Normal mechanical values, adult
Compliance and elastance
Definition and the series rule
Compliance is the change in volume produced by a unit change in pressure, C equals delta V over delta P, measured in mL per cmH2O. Elastance is its inverse, the pressure generated per unit volume, and is the property that returns the lung to its resting state. The lung, the chest wall and the total respiratory system each have a compliance, and because the lung and chest wall are coupled in series the total compliance is LESS than either component alone: [1]
1 over C-total equals 1 over C-lung plus 1 over C-chest wall. [1]

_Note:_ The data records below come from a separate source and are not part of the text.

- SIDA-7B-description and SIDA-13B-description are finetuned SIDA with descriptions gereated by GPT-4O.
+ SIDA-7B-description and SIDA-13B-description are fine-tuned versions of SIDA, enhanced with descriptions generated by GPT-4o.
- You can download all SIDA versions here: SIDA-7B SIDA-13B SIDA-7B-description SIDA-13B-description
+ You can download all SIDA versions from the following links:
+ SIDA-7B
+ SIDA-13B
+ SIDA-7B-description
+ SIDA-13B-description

With lung compliance about 200 and chest wall compliance about 200 mL per cmH2O, the total is about 100 mL per cmH2O [5]. The two springs behave like electrical capacitances in series: the softer the combination, the larger the volume change for a given pressure.
Static and dynamic compliance
Static compliance is measured under conditions of no flow, with the airway occluded long enough for flow and resistive pressure to decay to zero; it reflects pure elastic recoil and so depends only on tissue and surface-tension properties. Dynamic compliance is measured during spontaneous or mechanical ventilation, as tidal volume divided by the difference between end-inspiratory and end-expiratory plateau pressures (peak minus PEEP when there is no pause); because it is measured during flow it incorporates any pressure lost to resistance [1].

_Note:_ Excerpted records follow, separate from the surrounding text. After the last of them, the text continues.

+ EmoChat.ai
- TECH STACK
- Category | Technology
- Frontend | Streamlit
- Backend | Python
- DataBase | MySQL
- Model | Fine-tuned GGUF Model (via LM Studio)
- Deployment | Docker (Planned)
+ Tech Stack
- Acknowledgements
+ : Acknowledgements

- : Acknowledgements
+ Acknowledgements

The two diverge when resistance rises or when flow does not equilibrate within the breath: [1]
- Dynamic compliance falls BELOW static compliance when airway resistance is high (the resistive pressure drop is counted in the denominator), and it falls further still in disease because some lung units with long time constants never finish filling or emptying within the breath, so-called frequency dependence of compliance.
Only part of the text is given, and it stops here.